Wait for the Lord; be strong, and let your heart take courage. . . . —Psalm 27:14 (ESV)
My friend Rick and I jogged through the park near his New York City apartment. Kate and I were staying with him on an East Coast trip. The kids were back home in California with my mom.
Maybe it was all the grown-up time we’d had on this trip. Maybe it was seeing old friends. Whatever it was, Kate and I ached for the city, where we’d lived for nearly six years. “Even Kate wonders whether we should have moved,” I said to Rick, who didn’t say anything. It wasn’t the first time I’d voiced this complaint.
I was about to launch into yet another complaint about the lack of good museums in Silicon Valley, when suddenly a memory struck me. Shortly after we moved to New York City during a torrid summer, Kate and I had taken the subway uptown to the Cloisters.
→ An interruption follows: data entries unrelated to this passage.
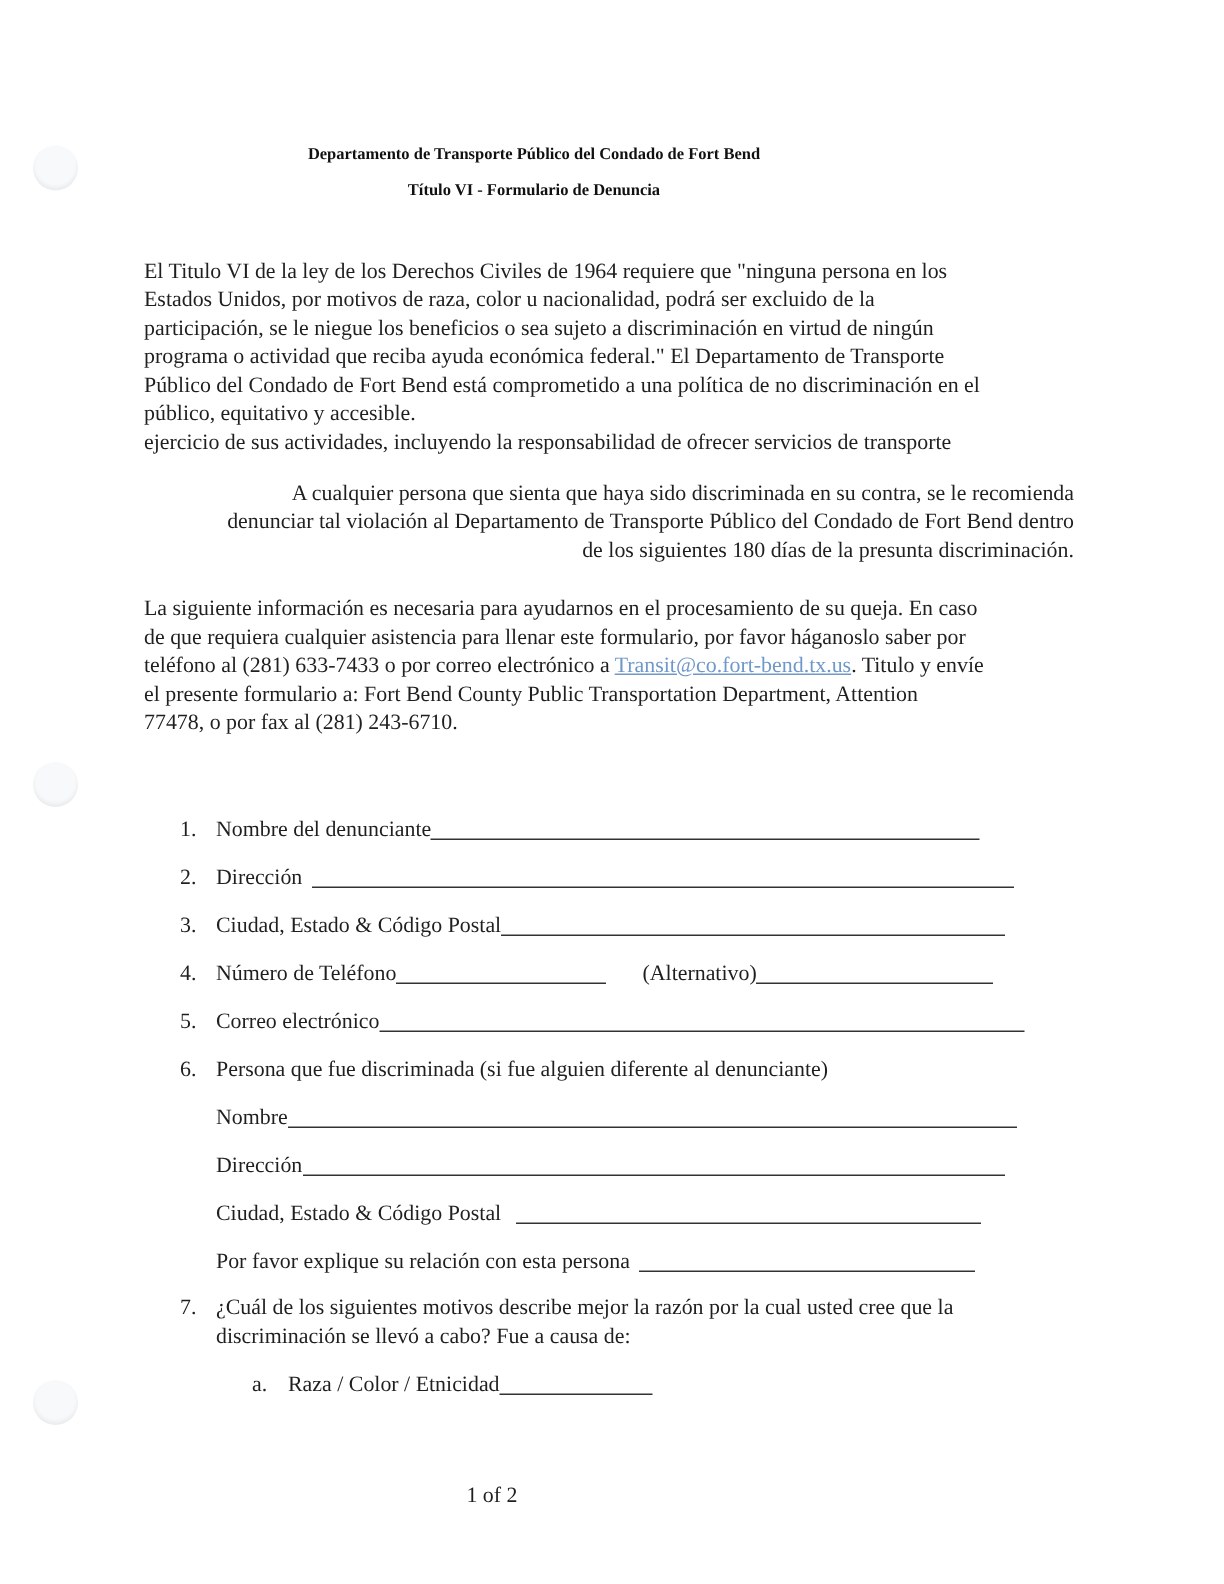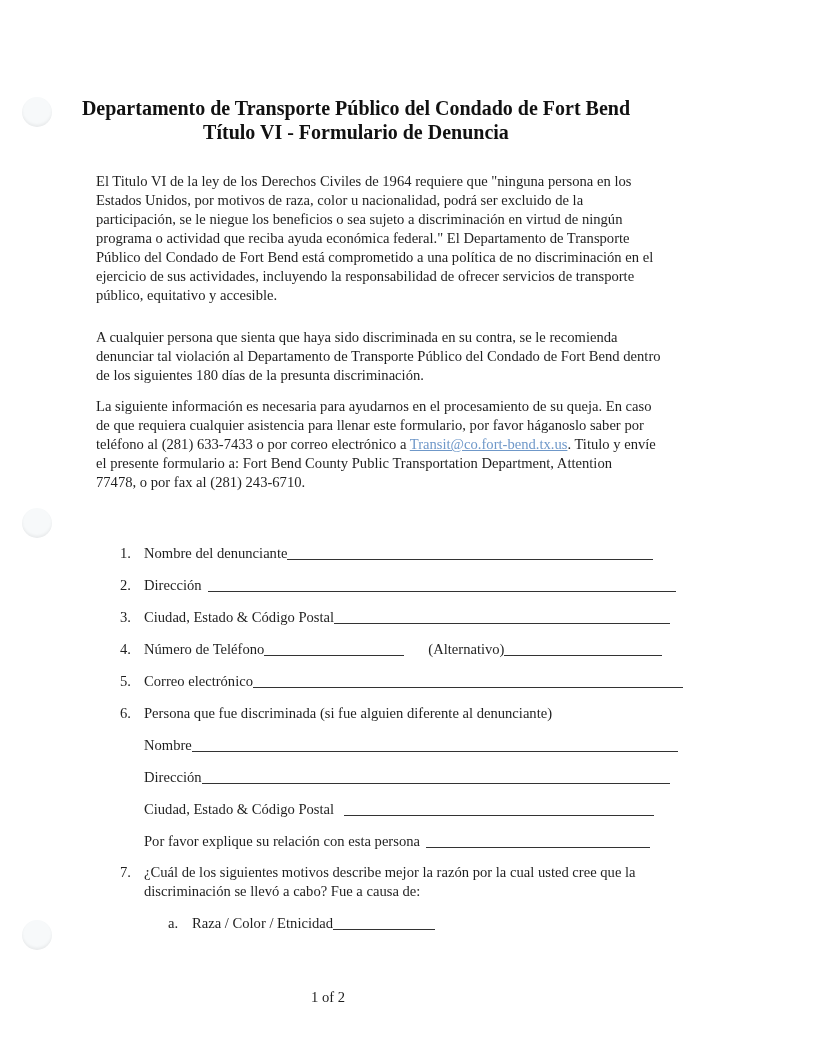--- a/index.html
+++ b/index.html
@@ -23,21 +23,21 @@
       border-radius: 50%;
       background: #f7f9fa;
       box-shadow: inset 0 -2px 3px rgba(0,0,0,0.06);
     }
     .page-title {
       position: absolute;
       left: 0;
       width: 712px;
       text-align: center;
       font-weight: bold;
-      font-size: 20px;
+      font-size: 11px;
       color: #111;
     }
     .para {
       position: absolute;
       left: 96px;
       width: 620px;
       font-size: 14.6px;
       line-height: 19px;
       color: #1f1f1f;
     }
@@ -88,25 +88,25 @@
 
 <div class="page-title" style="top:97px;">Departamento de Transporte Público del Condado de Fort Bend</div>
 <div class="page-title" style="top:121px;">Título VI - Formulario de Denuncia</div>
 
 <div class="para" style="top:172px;">
   <span class="line">El Titulo VI de la ley de los Derechos Civiles de 1964 requiere que "ninguna persona en los</span>
   <span class="line">Estados Unidos, por motivos de raza, color u nacionalidad, podrá ser excluido de la</span>
   <span class="line">participación,  se le niegue los beneficios o sea sujeto a discriminación en virtud de ningún</span>
   <span class="line">programa o actividad que reciba ayuda económica federal."  El Departamento de Transporte</span>
   <span class="line">Público del Condado de Fort Bend está comprometido a una política de no discriminación en el</span>
+  <span class="line">público, equitativo y accesible.</span>
   <span class="line">ejercicio de sus actividades, incluyendo la responsabilidad de ofrecer servicios de transporte</span>
-  <span class="line">público, equitativo y accesible.</span>
 </div>
 
-<div class="para" style="top:328px;">
+<div class="para" style="top:320px;text-align:right;">
   <span class="line">A cualquier persona que sienta que haya sido discriminada en su contra, se le recomienda</span>
   <span class="line">denunciar tal violación al Departamento de Transporte Público del Condado de Fort Bend dentro</span>
   <span class="line">de los siguientes 180 días de la presunta discriminación.</span>
 </div>
 
 <div class="para" style="top:397px;">
   <span class="line">La siguiente información es necesaria para ayudarnos en el procesamiento de su queja. En caso</span>
   <span class="line">de que requiera cualquier asistencia para llenar este formulario, por favor háganoslo saber por</span>
   <span class="line">
     <span>teléfono al (281) 633-7433 o por correo electrónico a </span><a class="link">Transit@co.fort-bend.tx.us</a><span>. Titulo y envíe</span>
My main memory of that visit was not the art but my dismay upon learning that the Cloisters was not air-conditioned. The humidity was killing me. I’d wondered what on earth we’d been thinking when we decided to move to New York, and yet God had met us there, giving us a rich and full life.
“It’ll take time for you guys to settle in,” said Rick as the Cloisters disappeared behind us. I glanced over my shoulder. I knew exactly what he meant.